ルクスンはメイスを肩へ担ぎ、崩れた二体を見下ろす。
「よし。今回は記憶どおりだった」
「思ったより余裕がありましたね」
オトフリートが骨の山を調べる。
「こいつらは入口の番人だからな。単体なら、いまの僕たちが正面から倒せる相手だ。二体同時に囲まれれば危ないけど、階段で一体ずつ相手にすれば問題ない」
「先ほど肩を殴られていた」
ノクティアが指摘する。
「治ったから問題ない」
「治したのは私です」
ゼフィーリアが訂正した。
「ありがとうございます!」
妖姫殺しが、ひとりでに鞘から抜ける。
「妾の出番はなかったのか?」
「今回はメイスの方が適していた。

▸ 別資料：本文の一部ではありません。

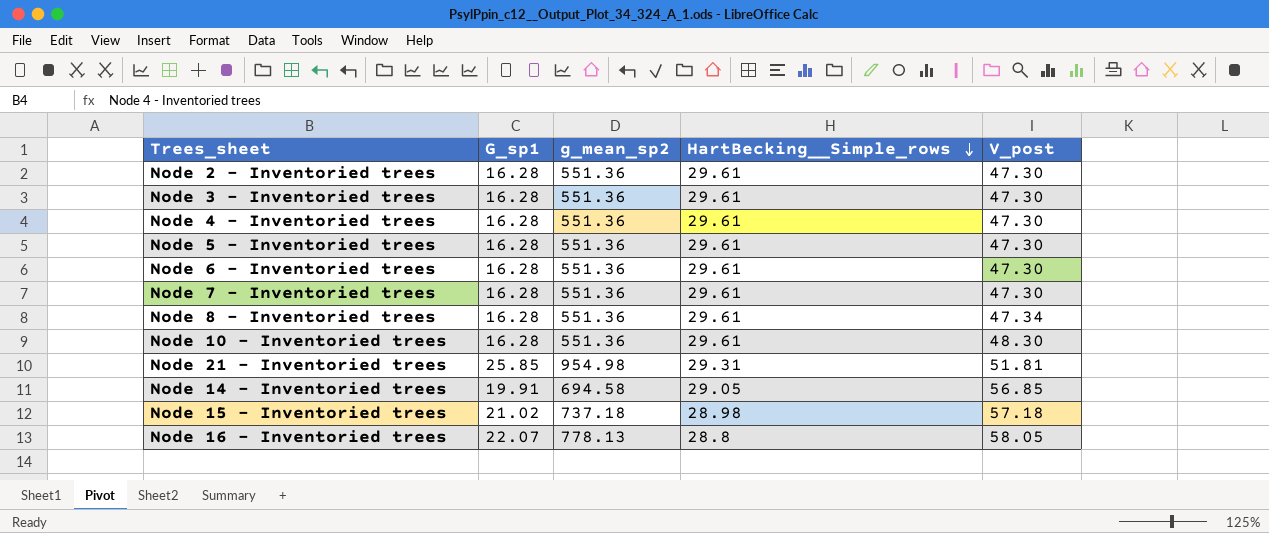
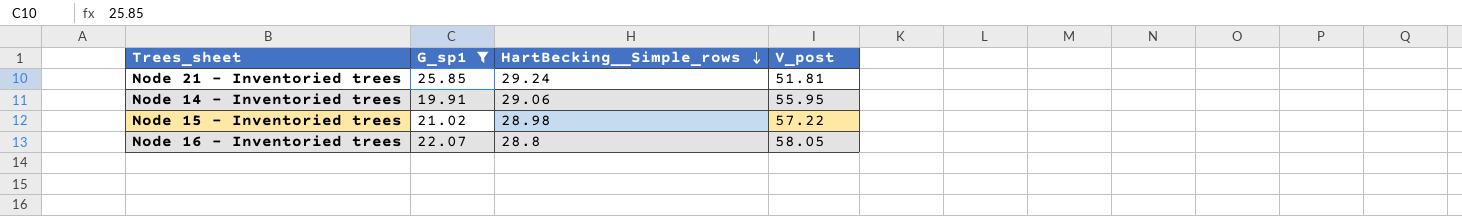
filter: none -> G_sp1 != 16.28
column g_mean_sp2 | position: 3 -> none
Node 21 - Inventoried trees | HartBecking__Simple_rows: 29.31 -> 29.24
Node 14 - Inventoried trees | HartBecking__Simple_rows: 29.05 -> 29.06
Node 14 - Inventoried trees | V_post: 56.85 -> 55.95
Node 15 - Inventoried trees | V_post: 57.18 -> 57.22

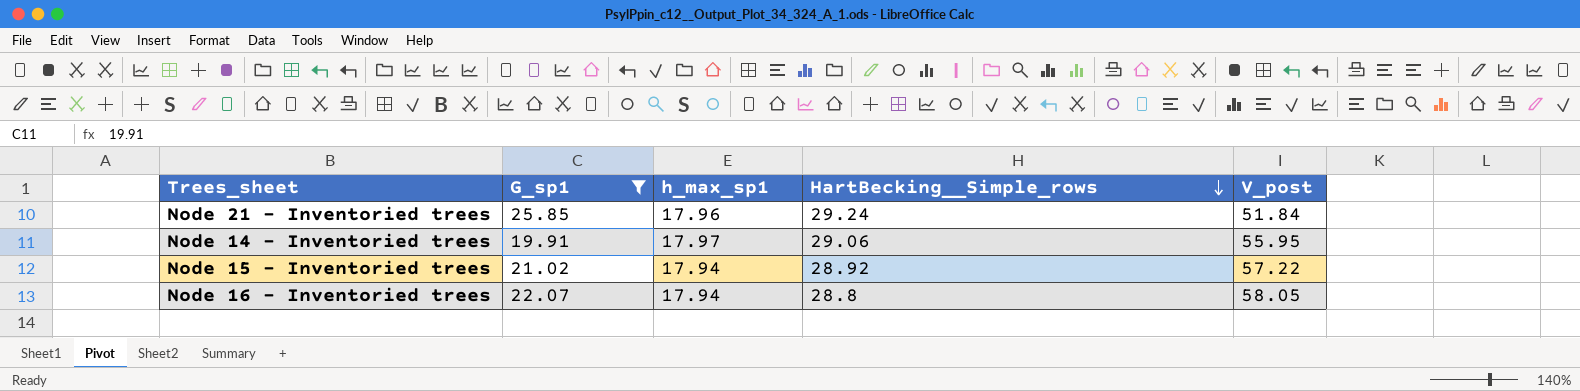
column h_max_sp1 | position: none -> 3
Node 21 - Inventoried trees | V_post: 51.81 -> 51.84
Node 15 - Inventoried trees | HartBecking__Simple_rows: 28.98 -> 28.92

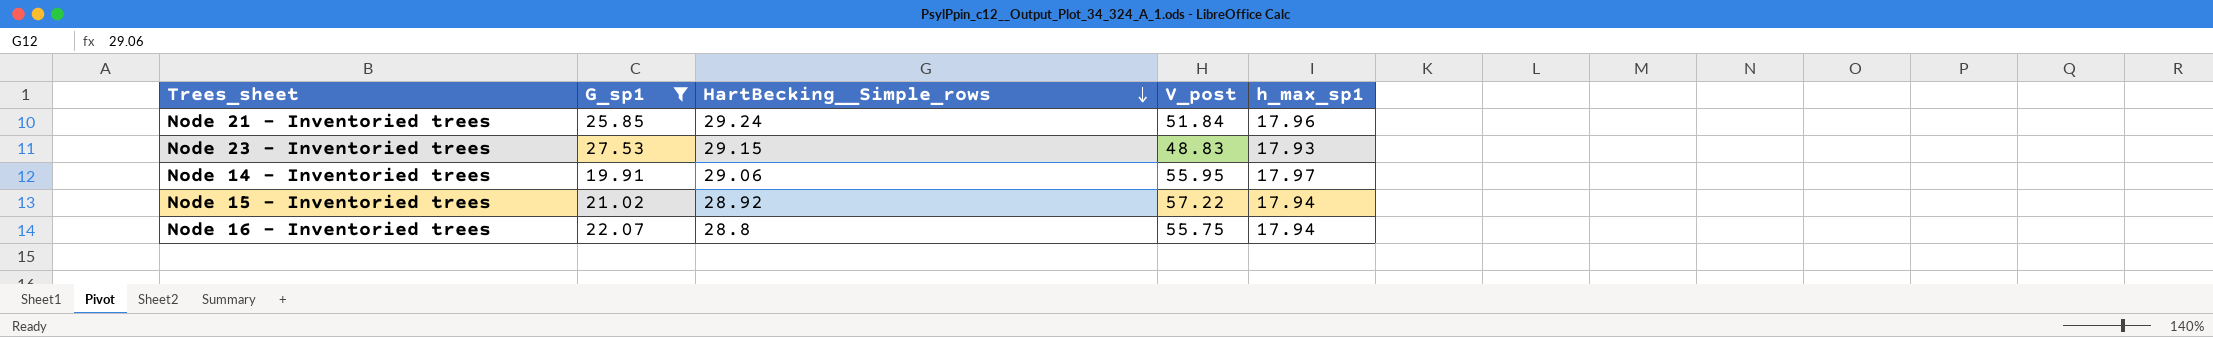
column h_max_sp1 | position: 3 -> 5
row Node 23 - Inventoried trees: none -> 27.53 | 29.15 | 48.83 | 17.93
Node 16 - Inventoried trees | V_post: 58.05 -> 55.75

お前はメデューサ戦まで温存」
「妾も戦いたいのじゃ!」
「自分で飛べるようになったばかりだろ。骨の間に刺さって抜けなくなったらどうする」
「その程度の失態はせぬ!」
「壁に刺さったのは昨日だぞ」
「いつまで言うのじゃ!」
ゼフィーリアが床へ散らばった骨の一つを拾い上げる。
「人間の骨です」
ルクスンの笑みが消えた。
卓上では、ただのモンスターデータだった。
しかし現実のボーン・ゴーレムは、実在した人間や獣の遺骨を材料に造られている。
「古代王国の魔術師にとっては、これも材料だったんだろうな」
オトフリートは骨を元の場所へ戻した。
「報告書には記載しておきましょう」
ルクスンは松明を掲げ、部屋の奥へ続く通路を照らした。
「次はオブシディアン・ドッグだ。見た目は黒い犬の彫像だけど、魔力を持った番犬だ。詳しい戦い方は、実物を確認してから決める」
「以前の知識を、そのまま信じないのですね」
「知っているつもりが一番危ないからな」
一行は骨の山を越え、奥の通路へ入った。
松明の光が、黒く滑らかなものを照らす。
通路の先に、一匹の犬が座っていた。
光を受けた身体は、磨き上げられた黒曜石のように輝いている。
ただの彫像にしか見えない。
しかし、ルクスンのセンス・マジックは、その内部から明確な魔力を感じ取っていた。
黒曜石の犬が目を開く。
赤い光が、暗闇の中で二つ灯った。